Sangakkara wins big at ICC awards

Kumar Sangakkara wins big at ICC awards

Kumar Sangakkara has won three awards, including the prestigious Cricketer of the Year and Test Cricketer of the Year at the annual ICC awards ceremony in Colombo. Sangakkara also won the People’s Choice prize, an honour he had received last year as well.

For Cricketer and Test Cricketer of the Year, Sangakkara was chosen ahead of South Africa’s Hashim Amla and Vernon Philander, and Australia captain Michael Clarke.

He was prolific in both Tests and ODIs during the 12-month voting period ending in early August: in 14 Tests, he compiled 1,444 runs at an average of 60.16, including five centuries and five half-centuries, highlighted by a match-saving 211 against Pakistan in Abu Dhabi; in 37 ODIs, he scored 1457 runs with three hundreds, and also completed 39 catches and three stumpings as a wicketkeeper.

“This is an amazing honour and I’ve seen the people who have won it before me and the nominees too, to be named alongside them is wonderful,” Sangakkara said after receiving the Sir Garfield Sobers trophy for Cricketer of the Year from ICC president Alan Isaac. “I admire them greatly and even more so when I looked up at their records on the screen this evening. It’s great to be amongst them.

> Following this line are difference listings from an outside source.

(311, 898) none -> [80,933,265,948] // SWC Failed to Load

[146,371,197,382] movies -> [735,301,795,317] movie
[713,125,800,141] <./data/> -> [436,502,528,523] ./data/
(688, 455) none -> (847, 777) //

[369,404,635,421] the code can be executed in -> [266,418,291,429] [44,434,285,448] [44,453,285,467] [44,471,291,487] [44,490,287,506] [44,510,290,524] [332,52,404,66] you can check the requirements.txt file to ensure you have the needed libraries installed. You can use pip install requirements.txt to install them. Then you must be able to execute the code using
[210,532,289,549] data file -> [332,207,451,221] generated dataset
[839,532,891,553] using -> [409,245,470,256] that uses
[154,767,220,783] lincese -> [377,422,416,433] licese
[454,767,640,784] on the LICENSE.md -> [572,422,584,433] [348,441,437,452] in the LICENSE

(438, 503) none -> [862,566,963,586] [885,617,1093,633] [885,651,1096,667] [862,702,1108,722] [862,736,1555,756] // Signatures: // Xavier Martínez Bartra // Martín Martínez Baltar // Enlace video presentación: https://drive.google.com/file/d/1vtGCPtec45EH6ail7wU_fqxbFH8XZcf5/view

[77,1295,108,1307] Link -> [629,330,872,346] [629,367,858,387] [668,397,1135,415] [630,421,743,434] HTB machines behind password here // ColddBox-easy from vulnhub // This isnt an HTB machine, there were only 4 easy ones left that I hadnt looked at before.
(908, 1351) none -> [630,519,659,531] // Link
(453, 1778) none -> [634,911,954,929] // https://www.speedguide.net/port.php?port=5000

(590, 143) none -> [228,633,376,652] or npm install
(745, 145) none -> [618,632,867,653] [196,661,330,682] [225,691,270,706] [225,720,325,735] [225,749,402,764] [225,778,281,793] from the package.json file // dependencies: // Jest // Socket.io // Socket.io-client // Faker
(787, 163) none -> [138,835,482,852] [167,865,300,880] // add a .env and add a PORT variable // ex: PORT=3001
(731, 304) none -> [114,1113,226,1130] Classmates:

Now to receive this honour this evening, is simply fantastic.”

Previous winners of the Cricketer of the Year award include Rahul Dravid (2004), Andrew Flintoff and Jacques Kallis (joint winners in 2005), Ricky Ponting (2006 and 2007), Shivnarine Chanderpaul (2008), Mitchell Johnson (2009), Sachin Tendulkar (2010) and Jonathan Trott (2011).

West Indies legend Brian Lara presented Sangakkara with the Test Cricketer award. “I’m continuing to ensure I am consistent and I need to keep raising the bar each year and keep trying harder and harder to ensure I keep playing good Test cricket,” Sangakkara said. “It’s a constant battle but I have the support of a great team that helps me to do the best I can.”

Sangakkara missed out, though, on a third major gong when Virat Kohli was named ODI Cricketer of the Year, an award Sangakkara had won in 2011. During the period under consideration, Kohli played 31 ODIs and scored 1733 runs at an average of 66.65, including eight hundreds and six half-centuries.

Among the other winners was West Indies offspinner Sunil Narine, who was named Emerging Cricketer of the Year. His hard-to-read variations quickly led to him being labelled a mystery spinner, and he was instrumental in West Indies’ series wins over New Zealand in all three formats in July-August.

Another mystery spinner, Ajantha Mendis, missed out on Twenty20 Performance of the Year, which was won by South Africa opener Richard Levi, for his record-breaking 45-ball century against New Zealand.

New Zealand’s Daniel Vettori received the Spirit of Cricket Award for his sporting recall of a Zimbabwe batsman during a tense Test in Bulawayo.

Ireland left-arm-spinner George Dockrell took home the Associate and Affiliate Player of the Year prize, becoming the second Irishman to win the award after William Porterfield in 2009.

Women’s cricket had two prizes for the first time, with the ICC awarding the ODI Cricketer and T20I Cricketer of the Year, instead of awarding a single honour. Last year’s winner West Indies’ Stafanie Taylor won the ODI gong, while England’s Sarah Taylor took the T20 award.

Besides Sangakkara’s three prizes, Sri Lanka won one more: umpire Kumar Dharmasena took the Umpire of the Year award. That ended a three-year winning run for Aleem Dar and left Pakistan, already unhappy at offspinner Saeed Ajmal’s exclusion from two top award shortlists, without a prize on the day.